How Much Does It Cost a Lender to Foreclose on a Property?

When a borrower no longer makes payments on a mortgage, the lender eventually moves toward a foreclosure. This results in the lender taking the house and selling it to try to recoup some of the costs of the loan. Most lenders want to avoid going through foreclosure because of the relatively high cost of the process.


Costs to Lender

When a lender forecloses, it must spend a large amount of money on the process of taking a house back and selling it. According to a 2008 survey by the Joint Economic Committee of Congress, lender pay an average of about $50,000 when a foreclosure takes place. This figure can vary substantially from one case to the next and largely depends on the value of the house in relation to the mortgage balance.


Video of the Day

Lost Payments

The process of completing a foreclosure also can take time. In many cases, lenders take several months to a year to foreclose on a property. During this period, the borrower is no longer making loan payments on the mortgage. This means that the lender is missing out on principal and interest that typically come with a standard mortgage payment. This amounts to thousands of dollars in lost revenue.

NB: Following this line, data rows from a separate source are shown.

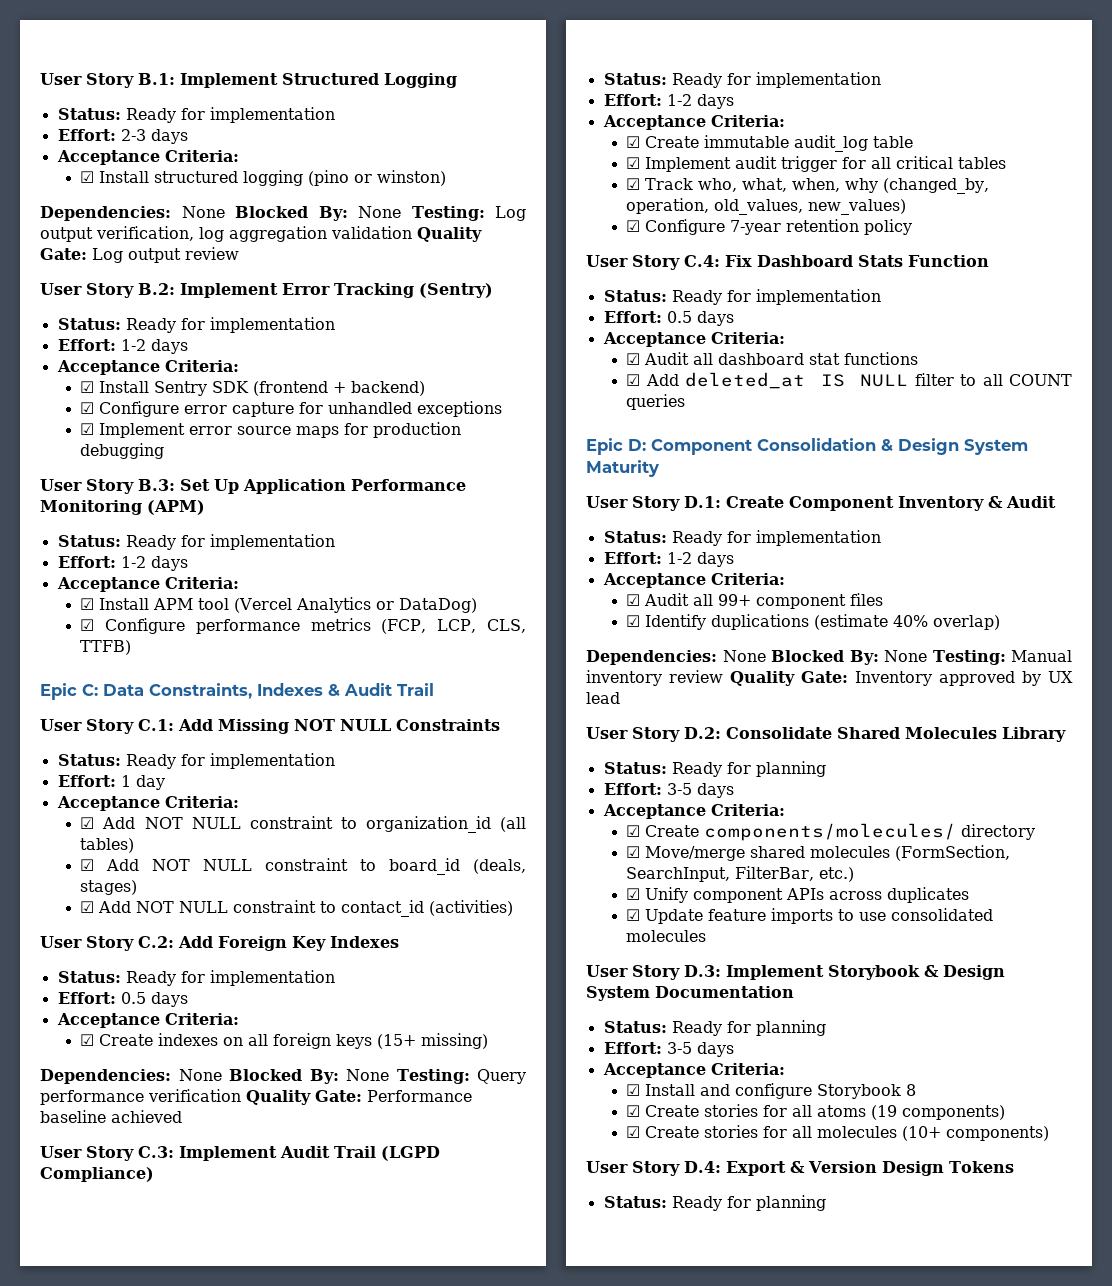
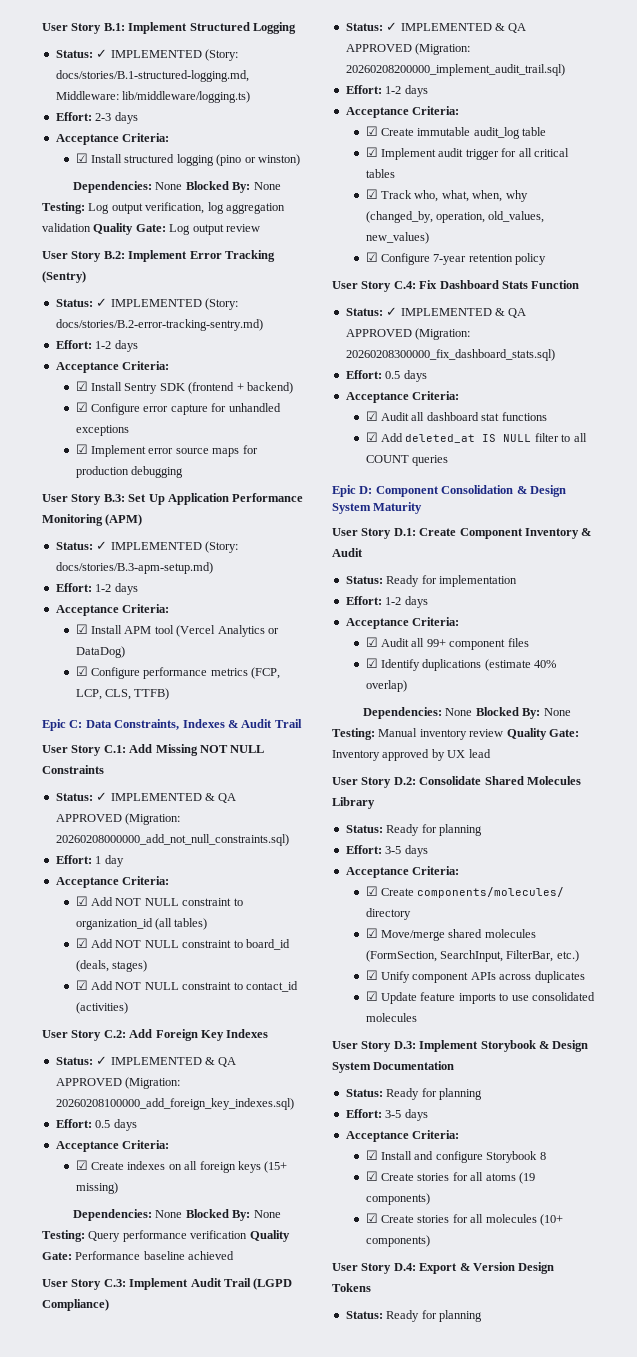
  User Story B.1: Implement Structured Logging
- Status: Ready for implementation
+ Status: ✓ IMPLEMENTED (Story: docs/stories/B.1-structured-logging.md, Middleware: lib/middleware/logging.ts)
  User Story B.2: Implement Error Tracking (Sentry)
- Status: Ready for implementation
+ Status: ✓ IMPLEMENTED (Story: docs/stories/B.2-error-tracking-sentry.md)
  User Story B.3: Set Up Application Performance Monitoring (APM)
- Status: Ready for implementation
+ Status: ✓ IMPLEMENTED (Story: docs/stories/B.3-apm-setup.md)
  User Story C.1: Add Missing NOT NULL Constraints
- Status: Ready for implementation
+ Status: ✓ IMPLEMENTED & QA APPROVED (Migration: 20260208000000_add_not_null_constraints.sql)
  User Story C.2: Add Foreign Key Indexes
- Status: Ready for implementation
+ Status: ✓ IMPLEMENTED & QA APPROVED (Migration: 20260208100000_add_foreign_key_indexes.sql)
  User Story C.3: Implement Audit Trail (LGPD Compliance)
- Status: Ready for implementation
+ Status: ✓ IMPLEMENTED & QA APPROVED (Migration: 20260208200000_implement_audit_trail.sql)
  User Story C.4: Fix Dashboard Stats Function
- Status: Ready for implementation
+ Status: ✓ IMPLEMENTED & QA APPROVED (Migration: 20260208300000_fix_dashboard_stats.sql)

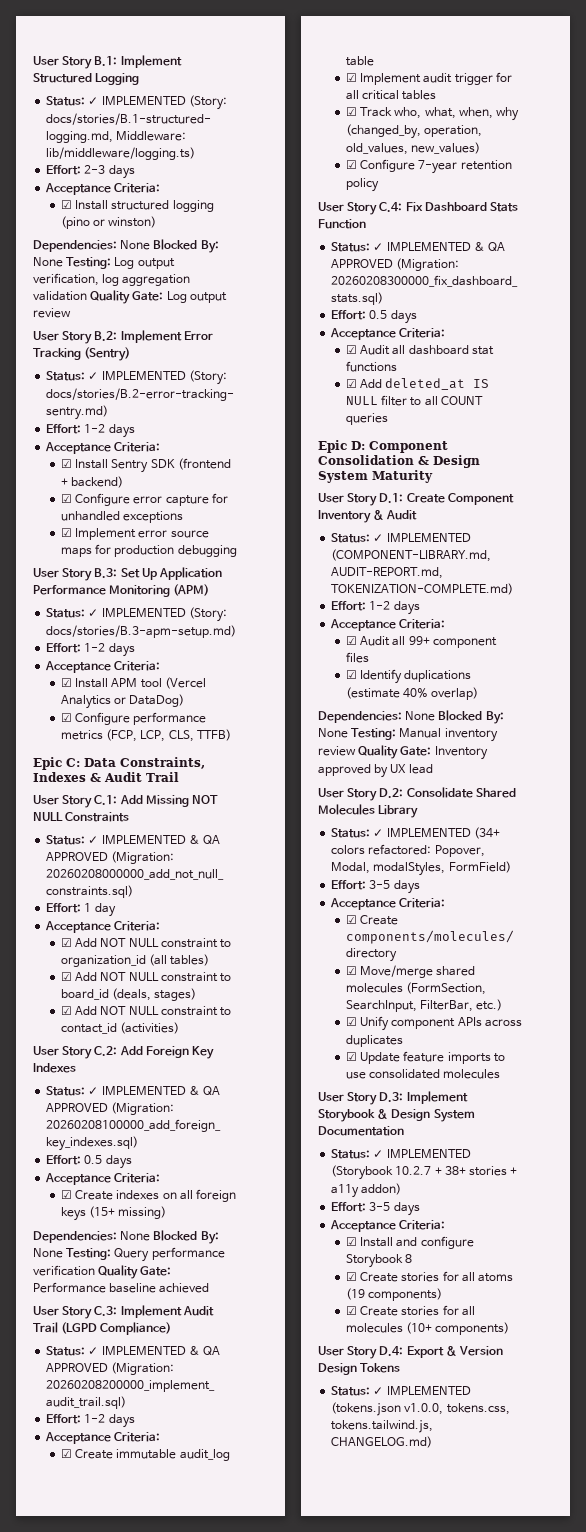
- Status: Ready for implementation
+ Status: ✓ IMPLEMENTED (COMPONENT-LIBRARY.md, AUDIT-REPORT.md, TOKENIZATION-COMPLETE.md)
  User Story D.2: Consolidate Shared Molecules Library
- Status: Ready for planning
+ Status: ✓ IMPLEMENTED (34+ colors refactored: Popover, Modal, modalStyles, FormField)
  User Story D.3: Implement Storybook & Design System Documentation
- Status: Ready for planning
+ Status: ✓ IMPLEMENTED (Storybook 10.2.7 + 38+ stories + a11y addon)
  User Story D.4: Export & Version Design Tokens
- Status: Ready for planning
+ Status: ✓ IMPLEMENTED (tokens.json v1.0.0, tokens.css, tokens.tailwind.js, CHANGELOG.md)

Taking Possession and Selling

The lender also must invest money in taking possession of the property. This can involve paying lawyers to handle the legal aspect of the process and paying for administrative fees. Once the property has been taken by the lender, it then must be sold. Selling the house can comprise up to 40 percent of the value of the costs of foreclosure. The lender might have to invest money in fixing up the property to get it ready to sell.


Loan Mitigation

Since the costs of foreclosure are great, most lenders prefer to work with a borrower to find a suitable solution to avoid foreclosure. According to the information from the Joint Economic Committee of Congress, the average cost of avoiding a foreclosure costs the lender about $3,300. Therefore, the lender might be willing to offer a loan modification or a special forbearance, which allows the borrower to stay in the home and continue making payments toward the mortgage.